To do: Report each line of the data below in which "none" appears.

----

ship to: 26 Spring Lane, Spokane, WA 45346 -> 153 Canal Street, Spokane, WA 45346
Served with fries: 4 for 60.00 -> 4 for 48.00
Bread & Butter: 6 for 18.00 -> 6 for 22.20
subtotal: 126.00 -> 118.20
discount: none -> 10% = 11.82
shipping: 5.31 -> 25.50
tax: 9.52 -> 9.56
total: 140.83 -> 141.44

----

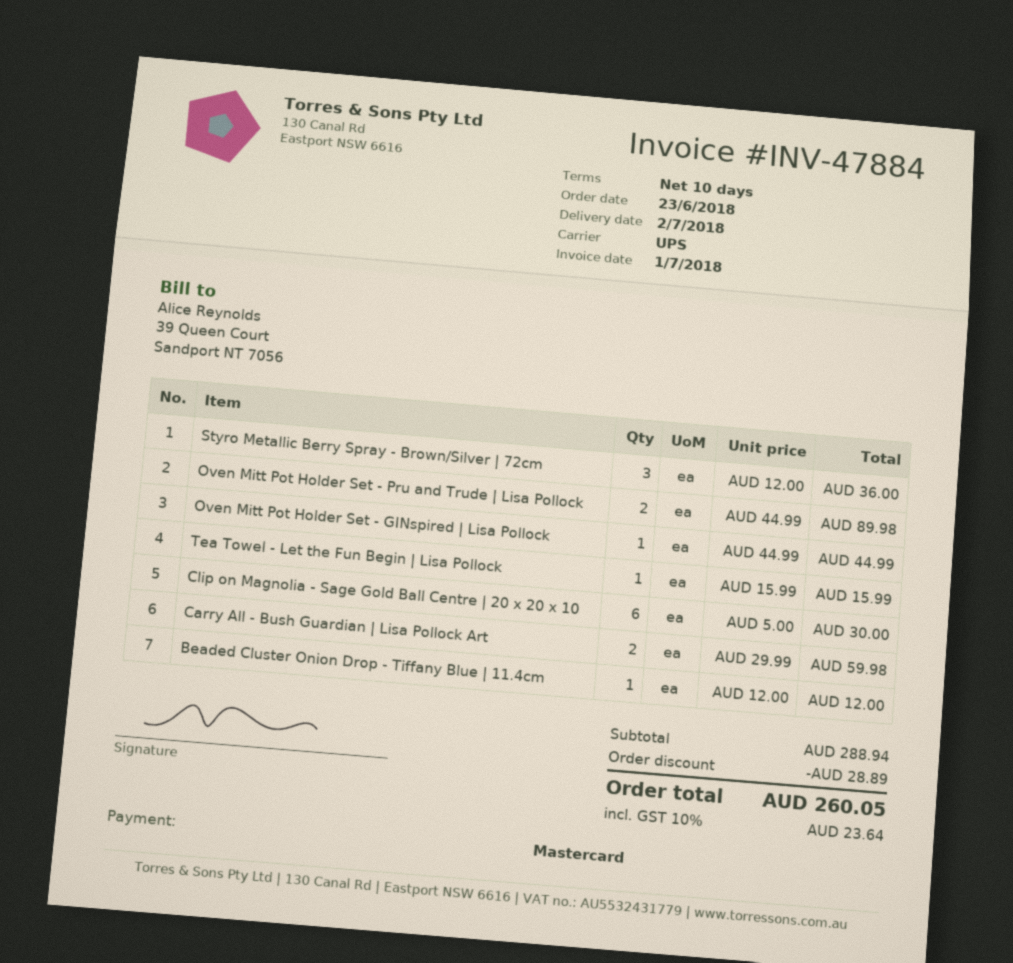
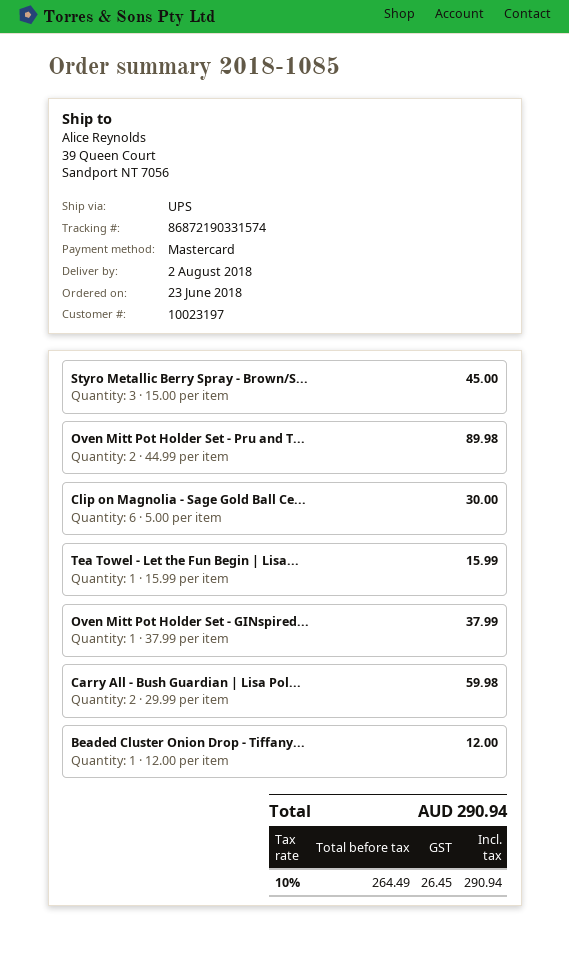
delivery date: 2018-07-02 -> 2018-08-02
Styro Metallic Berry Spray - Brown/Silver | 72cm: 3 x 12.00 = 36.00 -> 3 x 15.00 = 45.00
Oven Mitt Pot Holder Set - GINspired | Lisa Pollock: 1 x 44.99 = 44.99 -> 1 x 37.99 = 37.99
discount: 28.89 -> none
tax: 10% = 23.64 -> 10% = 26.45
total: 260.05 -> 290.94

----

Solution to this exercise:
discount: none -> 10% = 11.82
discount: 28.89 -> none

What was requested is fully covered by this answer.